◆ **Exercise**:
The answer must be every line of the data that holds the word "none".
Segment Start: Entries supplied
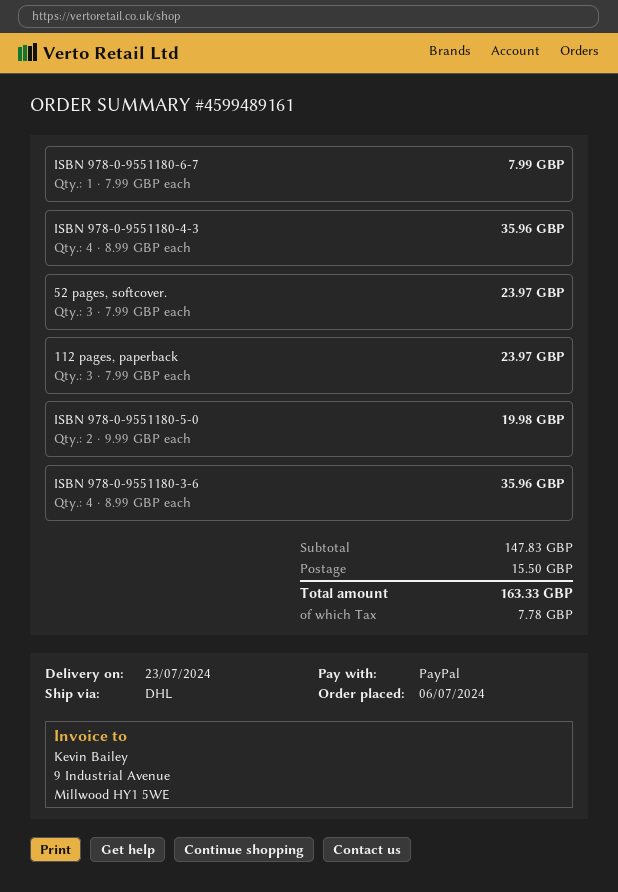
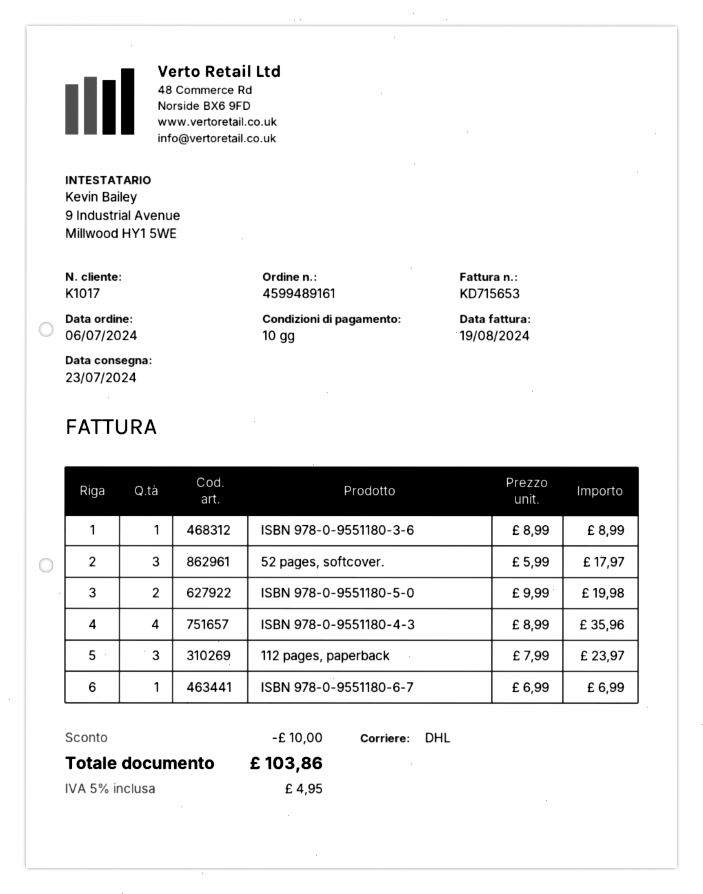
ISBN 978-0-9551180-6-7: 1 x 7.99 = 7.99 -> 1 x 6.99 = 6.99
52 pages, softcover.: 3 x 7.99 = 23.97 -> 3 x 5.99 = 17.97
ISBN 978-0-9551180-3-6: 4 x 8.99 = 35.96 -> 1 x 8.99 = 8.99
discount: none -> 10.00
shipping: 15.50 -> none
tax: 7.78 -> 4.95
total: 163.33 -> 103.86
Segment End: Entries supplied
◆ **Reply to the exercise**:
discount: none -> 10.00
shipping: 15.50 -> none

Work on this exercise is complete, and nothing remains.